=== Entries provided ===

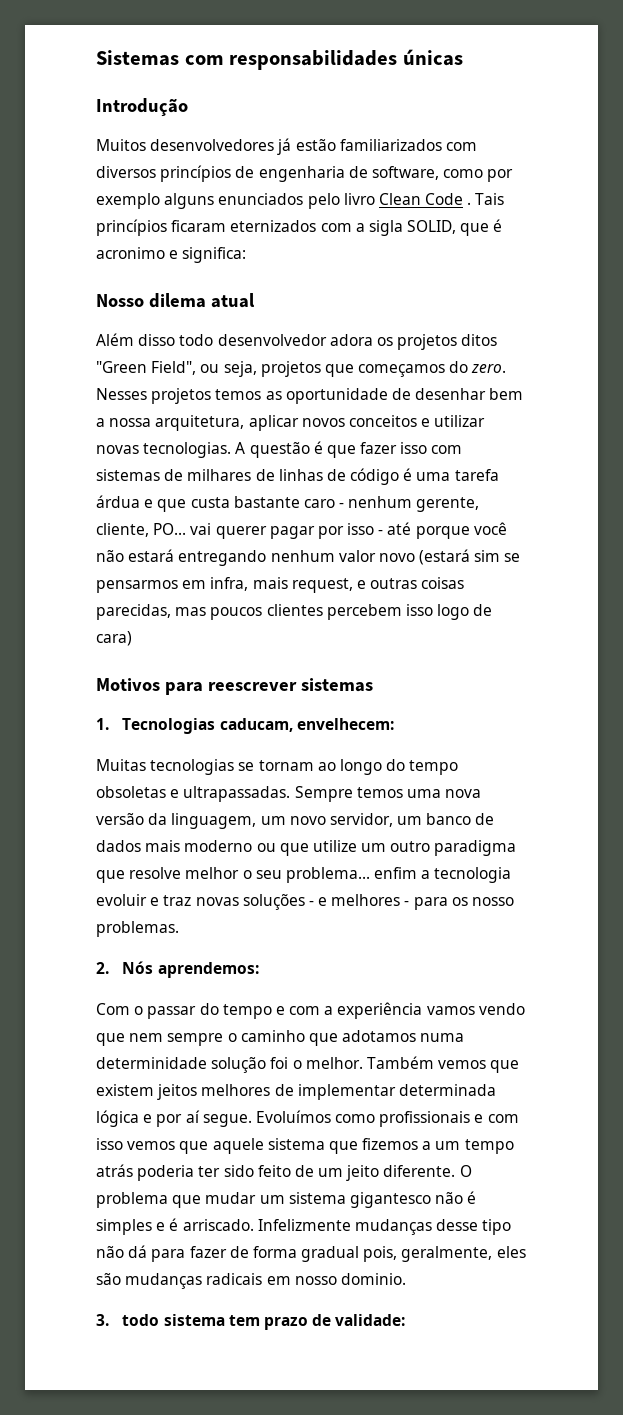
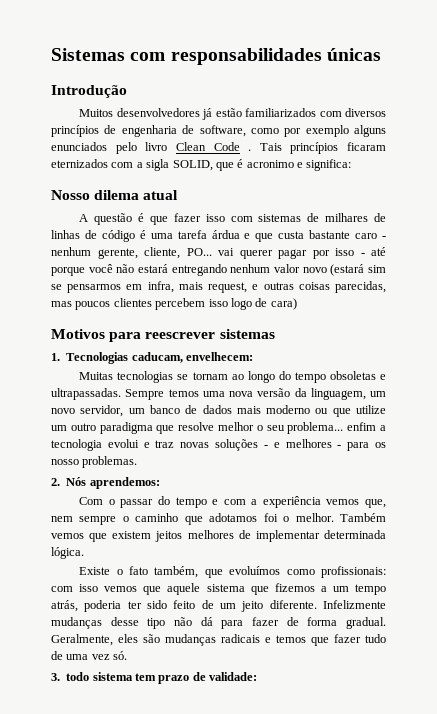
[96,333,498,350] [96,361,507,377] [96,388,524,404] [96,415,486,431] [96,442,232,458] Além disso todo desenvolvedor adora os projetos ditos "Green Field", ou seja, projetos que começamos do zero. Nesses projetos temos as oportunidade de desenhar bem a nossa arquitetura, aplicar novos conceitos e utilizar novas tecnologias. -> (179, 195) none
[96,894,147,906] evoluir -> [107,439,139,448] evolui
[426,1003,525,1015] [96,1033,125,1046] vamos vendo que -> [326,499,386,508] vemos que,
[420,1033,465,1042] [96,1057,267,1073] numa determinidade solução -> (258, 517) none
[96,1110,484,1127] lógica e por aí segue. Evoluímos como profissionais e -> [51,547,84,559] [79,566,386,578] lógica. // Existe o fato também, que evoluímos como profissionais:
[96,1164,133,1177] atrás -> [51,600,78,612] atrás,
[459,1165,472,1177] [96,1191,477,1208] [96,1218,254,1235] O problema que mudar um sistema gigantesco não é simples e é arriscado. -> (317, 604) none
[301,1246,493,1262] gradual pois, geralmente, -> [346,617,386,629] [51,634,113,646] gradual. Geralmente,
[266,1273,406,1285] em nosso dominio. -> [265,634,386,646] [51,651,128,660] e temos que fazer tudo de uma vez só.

===

» **Task requirements**
Retype the listing verbatim, minus every image.

» **Solved problem**
[96,333,498,350] [96,361,507,377] [96,388,524,404] [96,415,486,431] [96,442,232,458] Além disso todo desenvolvedor adora os projetos ditos "Green Field", ou seja, projetos que começamos do zero. Nesses projetos temos as oportunidade de desenhar bem a nossa arquitetura, aplicar novos conceitos e utilizar novas tecnologias. -> (179, 195) none
[96,894,147,906] evoluir -> [107,439,139,448] evolui
[426,1003,525,1015] [96,1033,125,1046] vamos vendo que -> [326,499,386,508] vemos que,
[420,1033,465,1042] [96,1057,267,1073] numa determinidade solução -> (258, 517) none
[96,1110,484,1127] lógica e por aí segue. Evoluímos como profissionais e -> [51,547,84,559] [79,566,386,578] lógica. // Existe o fato também, que evoluímos como profissionais:
[96,1164,133,1177] atrás -> [51,600,78,612] atrás,
[459,1165,472,1177] [96,1191,477,1208] [96,1218,254,1235] O problema que mudar um sistema gigantesco não é simples e é arriscado. -> (317, 604) none
[301,1246,493,1262] gradual pois, geralmente, -> [346,617,386,629] [51,634,113,646] gradual. Geralmente,
[266,1273,406,1285] em nosso dominio. -> [265,634,386,646] [51,651,128,660] e temos que fazer tudo de uma vez só.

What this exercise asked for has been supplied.